Nem mortos, nem vivos.
O dia começou a clarear e o negro velho acordou, levantou-se, sacudiu os pelegos, foi até o balde e lavou o rosto, enxaguou a boca de dentes careados. Acendeu o fogão improvisado com pedras e uma velha chapa que lhe dera Seu Nonô.Pegou a cambona e a colocou com água para aquecer.Tomaria uns mate e depois iria sair. Procurar serviço entre os conhecidos.Seu Nonô sempre tinha alguma coisa, nem que fosse pago com um pedaço de carne, ou pão caseiro que a esposa dele sempre fazia muitos.Pegou um resto de erva-mate e colocou numa cuia já velha e danificada, um pouco de água fria e depois a água quente da cambona.Sentou-se num cepo forrado com seus pelegos e sorveu o amargo com prazer.Bem diziam os índios que a erva-mate é muito boa, serve para tudo, tira até a fome , fortalece o corpo e o espírito. Olhou para fora e o sol já mostrava a sua face, os pássaros começavam a cantar. O negro velho pegou uma panela com o resto da janta e colocou no fogão.Era o seu café da manhã.Sorveu mais um amargo, olhou novamente para fora.Um Quero-quero cantou,logo mais e outros.Deve ser algum bicho,pensou.Em seguida ouviu o latido dos cães e o vozerio de muitos homens. Saiu para fora e viu um pelotão de homens armados.Um deles,que parecia o Delegado do povoado gritou:
-Elautério, seu assassino, "esteje preso"!

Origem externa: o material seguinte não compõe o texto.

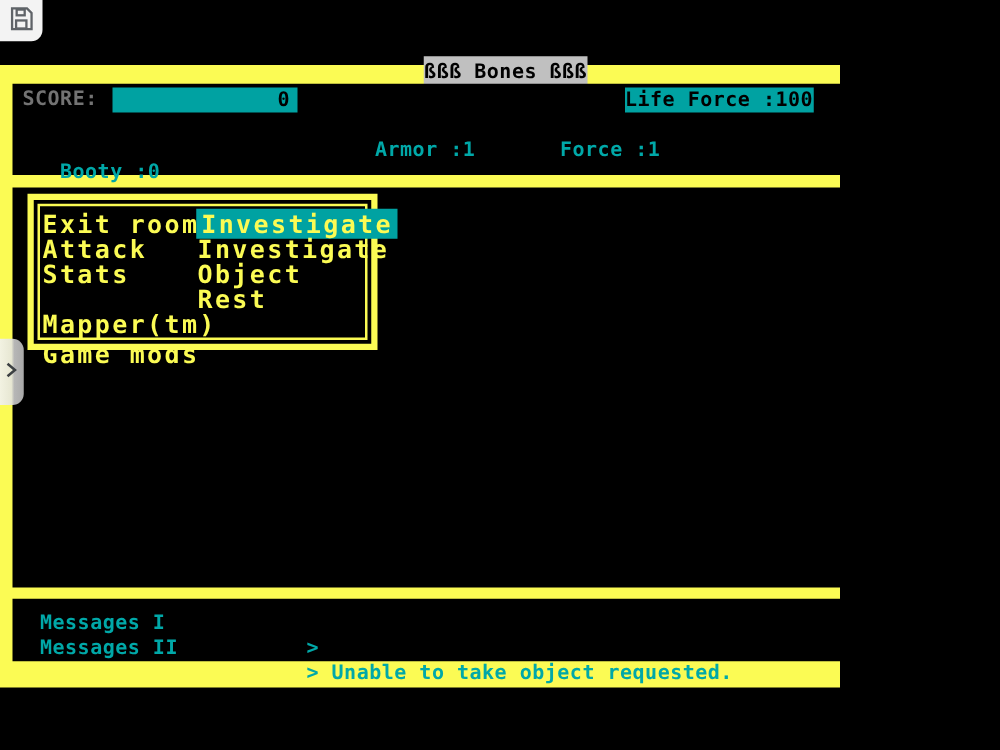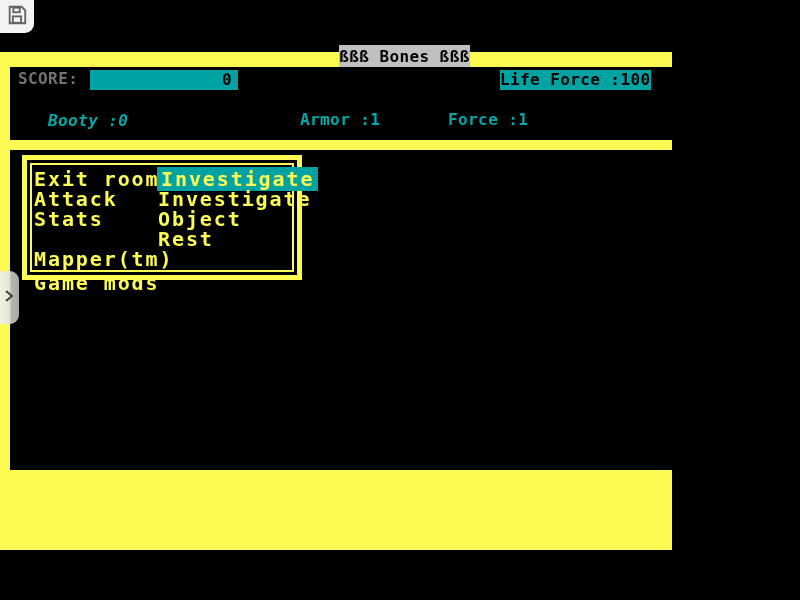--- a/index.html
+++ b/index.html
@@ -60,7 +60,7 @@
     <div class="t yellow-text" style="left:8px;top:2px;">SCORE:</div>
     <div class="t teal-fill score-bar"><span>0</span></div>
     <div class="t teal-fill life-force">Life Force :100</div>
-    <div class="t teal-text" style="left:38px;top:44px;font-style:italic;">Booty :0</div>
+    <div class="t teal-text" style="left:38px;top:60px;">Booty :0</div>
     <div class="t teal-text" style="left:290px;top:43px;">Armor :1</div>
     <div class="t teal-text" style="left:438px;top:43px;">Force :1</div>
     <div class="t teal-text" style="left:587px;top:43px;margin-top:40px;">Floor :1</div>

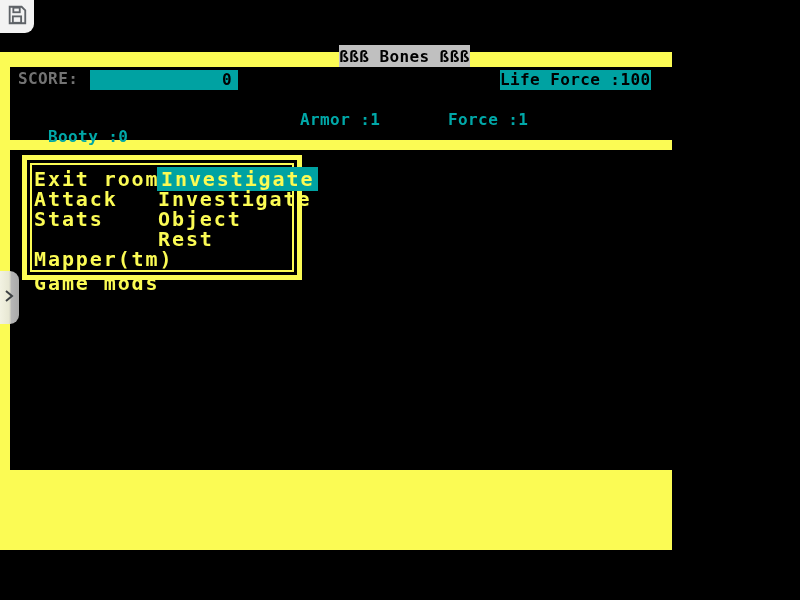--- a/index.html
+++ b/index.html
@@ -90,6 +90,16 @@
     </span>
   </div>
 
+  <div class="panel msg-panel">
+    <div class="t teal-text" style="left:22px;top:9px;">Messages I</div>
+    <div class="t teal-text msg-text" style="left:175px;top:9px;">
+      <span>&gt;</span><span></span>
+    </div>
+    <div class="t teal-text" style="left:22px;top:29px;">Messages II</div>
+    <div class="t teal-text msg-text" style="left:175px;top:29px;">
+      <span>&gt;</span><span>Unable to take object requested.</span>
+    </div>
+  </div>
 
 </div>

Bom, ainda estavam longe e contavam com suas poucas forças de velho. Poderia fugir, jogar-se no rio e nadar até a outra margem, mas não iria.Resolveu esperar.Estático,mãos ao longo do corpo. O Delegado e seus auxiliares, todos armados, os cachorros babando e querendo soltar-se das cordas e por fim, novamente a voz do Delegado.

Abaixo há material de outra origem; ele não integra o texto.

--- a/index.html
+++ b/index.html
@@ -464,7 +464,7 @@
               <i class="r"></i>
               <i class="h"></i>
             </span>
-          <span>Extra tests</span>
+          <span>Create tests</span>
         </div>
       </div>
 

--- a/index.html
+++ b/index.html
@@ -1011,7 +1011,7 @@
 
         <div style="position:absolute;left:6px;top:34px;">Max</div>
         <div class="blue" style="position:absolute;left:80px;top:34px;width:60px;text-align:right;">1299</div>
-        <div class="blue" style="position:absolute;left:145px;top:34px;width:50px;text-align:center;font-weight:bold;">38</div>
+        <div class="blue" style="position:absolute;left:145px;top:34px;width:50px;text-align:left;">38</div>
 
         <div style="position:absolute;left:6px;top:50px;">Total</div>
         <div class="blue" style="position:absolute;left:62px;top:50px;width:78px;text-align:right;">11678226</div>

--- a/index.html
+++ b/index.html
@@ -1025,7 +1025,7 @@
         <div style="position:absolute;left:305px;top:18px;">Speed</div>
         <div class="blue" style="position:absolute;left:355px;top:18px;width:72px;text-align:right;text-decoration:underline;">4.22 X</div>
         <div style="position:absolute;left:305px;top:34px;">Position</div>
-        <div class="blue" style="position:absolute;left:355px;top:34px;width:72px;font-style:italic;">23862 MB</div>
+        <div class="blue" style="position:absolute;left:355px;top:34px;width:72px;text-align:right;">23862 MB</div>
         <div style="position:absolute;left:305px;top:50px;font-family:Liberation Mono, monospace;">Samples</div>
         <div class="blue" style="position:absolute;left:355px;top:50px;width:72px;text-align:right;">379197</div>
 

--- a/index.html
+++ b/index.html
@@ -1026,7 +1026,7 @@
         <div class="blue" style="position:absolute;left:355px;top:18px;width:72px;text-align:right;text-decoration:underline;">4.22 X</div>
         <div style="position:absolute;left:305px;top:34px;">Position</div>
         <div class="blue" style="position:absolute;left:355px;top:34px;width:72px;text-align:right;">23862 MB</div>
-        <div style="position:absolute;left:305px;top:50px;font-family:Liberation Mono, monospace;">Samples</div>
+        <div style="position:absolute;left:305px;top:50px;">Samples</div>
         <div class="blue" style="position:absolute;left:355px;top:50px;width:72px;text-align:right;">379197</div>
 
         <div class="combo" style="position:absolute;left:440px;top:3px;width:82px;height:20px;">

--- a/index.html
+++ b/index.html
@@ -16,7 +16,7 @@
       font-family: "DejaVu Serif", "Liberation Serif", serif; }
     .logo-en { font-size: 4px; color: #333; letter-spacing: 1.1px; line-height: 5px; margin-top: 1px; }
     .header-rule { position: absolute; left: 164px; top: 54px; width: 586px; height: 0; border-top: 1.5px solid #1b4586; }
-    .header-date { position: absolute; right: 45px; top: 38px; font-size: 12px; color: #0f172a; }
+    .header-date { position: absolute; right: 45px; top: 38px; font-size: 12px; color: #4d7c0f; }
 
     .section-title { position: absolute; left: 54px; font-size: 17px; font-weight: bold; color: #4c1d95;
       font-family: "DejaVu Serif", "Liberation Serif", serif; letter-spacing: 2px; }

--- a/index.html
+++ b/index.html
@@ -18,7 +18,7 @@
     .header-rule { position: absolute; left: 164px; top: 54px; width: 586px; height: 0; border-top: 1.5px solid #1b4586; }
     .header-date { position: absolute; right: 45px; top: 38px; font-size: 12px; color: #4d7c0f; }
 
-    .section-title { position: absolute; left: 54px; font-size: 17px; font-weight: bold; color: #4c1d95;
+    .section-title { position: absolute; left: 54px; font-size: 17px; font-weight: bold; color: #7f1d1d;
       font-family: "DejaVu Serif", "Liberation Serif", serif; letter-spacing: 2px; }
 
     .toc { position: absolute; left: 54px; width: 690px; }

-Fique onde está, levante as mãos!
Obedeceu.Os homens foram chegando, cercando-o com caras ferozes.Conhecia a quase todos, menos um deles, um cara de fuinha, ainda jovem que o olhava com um leve sorriso nos lábios.

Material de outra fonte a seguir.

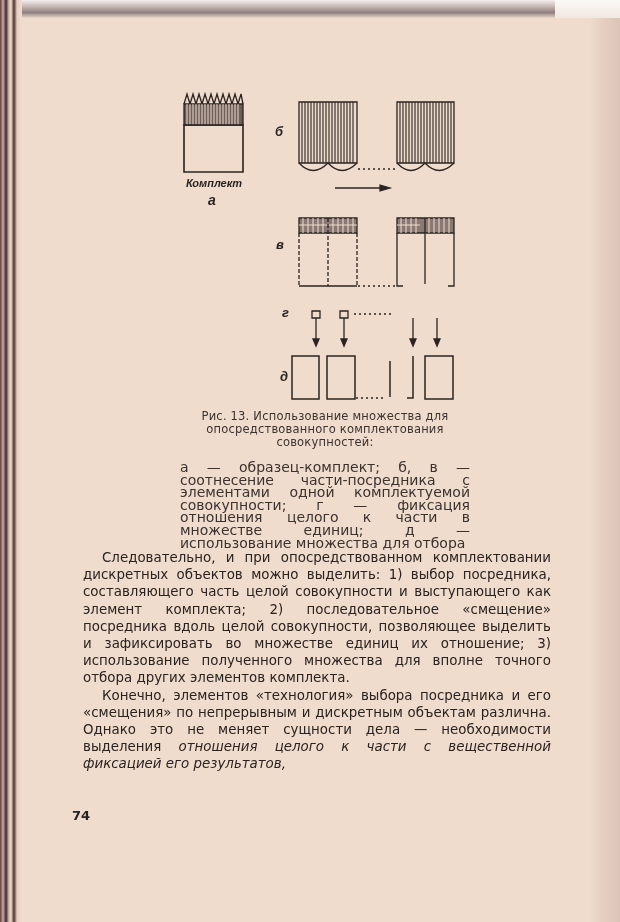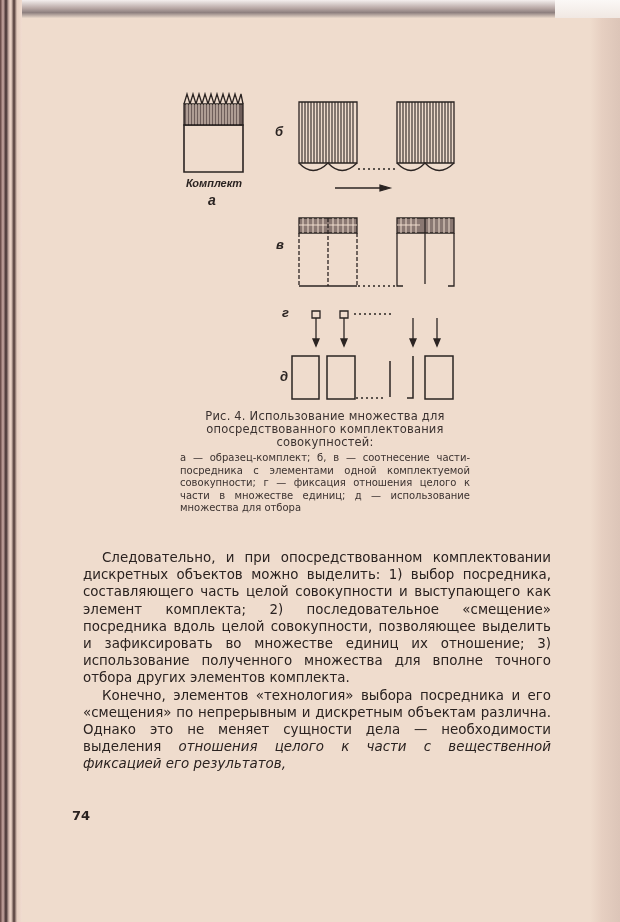--- a/index.html
+++ b/index.html
@@ -225,7 +225,7 @@
 
 <div class="caption">
   <div class="caption-title">
-    <div>Рис. 4. Использование множества для</div>
+    <div>Рис. 13. Использование множества для</div>
     <div>опосредствованного комплектования</div>
     <div>совокупностей:</div>
   </div>

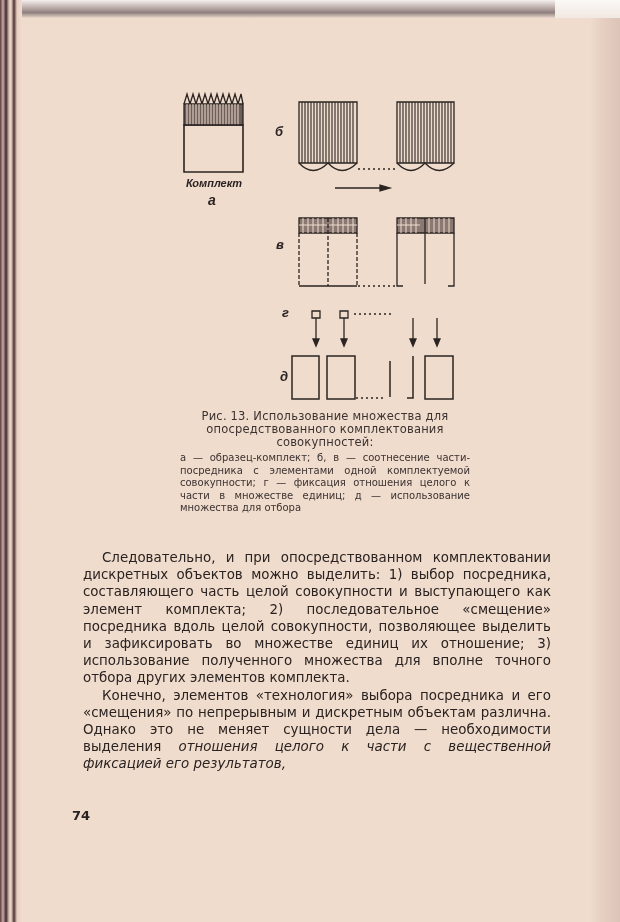--- a/index.html
+++ b/index.html
@@ -44,7 +44,7 @@
     text-align: center; font-size: 11.5px; line-height: 13px; letter-spacing: 0.2px;
   }
   .caption-legend {
-    text-align: justify; font-size: 10px; line-height: 12.6px; margin-top: 3px;
+    text-align: justify; font-size: 14px; line-height: 12.6px; margin-top: 12px;
     text-align-last: auto;
   }
   .caption-legend .last { text-align: center; display: block; }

-Ninguém toca nele, algemem-no apenas.Disse o Delegado.Foi o mesmo que mandar atacá-lo. Assassino, seu Nonô era um homem bom e sua mulher uma santa, gritaram em couro e a seguir avançaram em Elautério e lhe bateram tanto, a socos, botinadas, com as espingardas, soltaram os cães e não adiantou nada o Delegado gritar, a cada grito de parem com isso, parecia que era mais uma ordem de atacar.O negro velho desfaleceu, caiu por terra,sem saber porque lhe faziam aquilo.Os homens foram se afastando e o cara de fuinha ajoelhou-se e tocou-lhe a jugular.A seguir falou ao Delegado dizendo:
-Está morto.
O Delegado mandou que todos fossem embora, depois mandou o coveiro preparar o corpo e enterrar esse bandido.O cara de fuinha sorria intimamente. Todos se retiraram, alguns beberam uma canha amarga, afinal, haviam feito Justiça. O negro velho ficou ali estendido.O cara de fuinha chegou no vilarejo, passou o dia por lá e à noitezinha pegou um saco com seus pertences e ninguém mais o viu.Seu Nonô e sua mulher foram velados com grande comoção e sepultados num túmulo do cemitério local.Quando o coveiro chegou para enterrar Elautério, ninguém havia lá, nem mortos, nem vivos.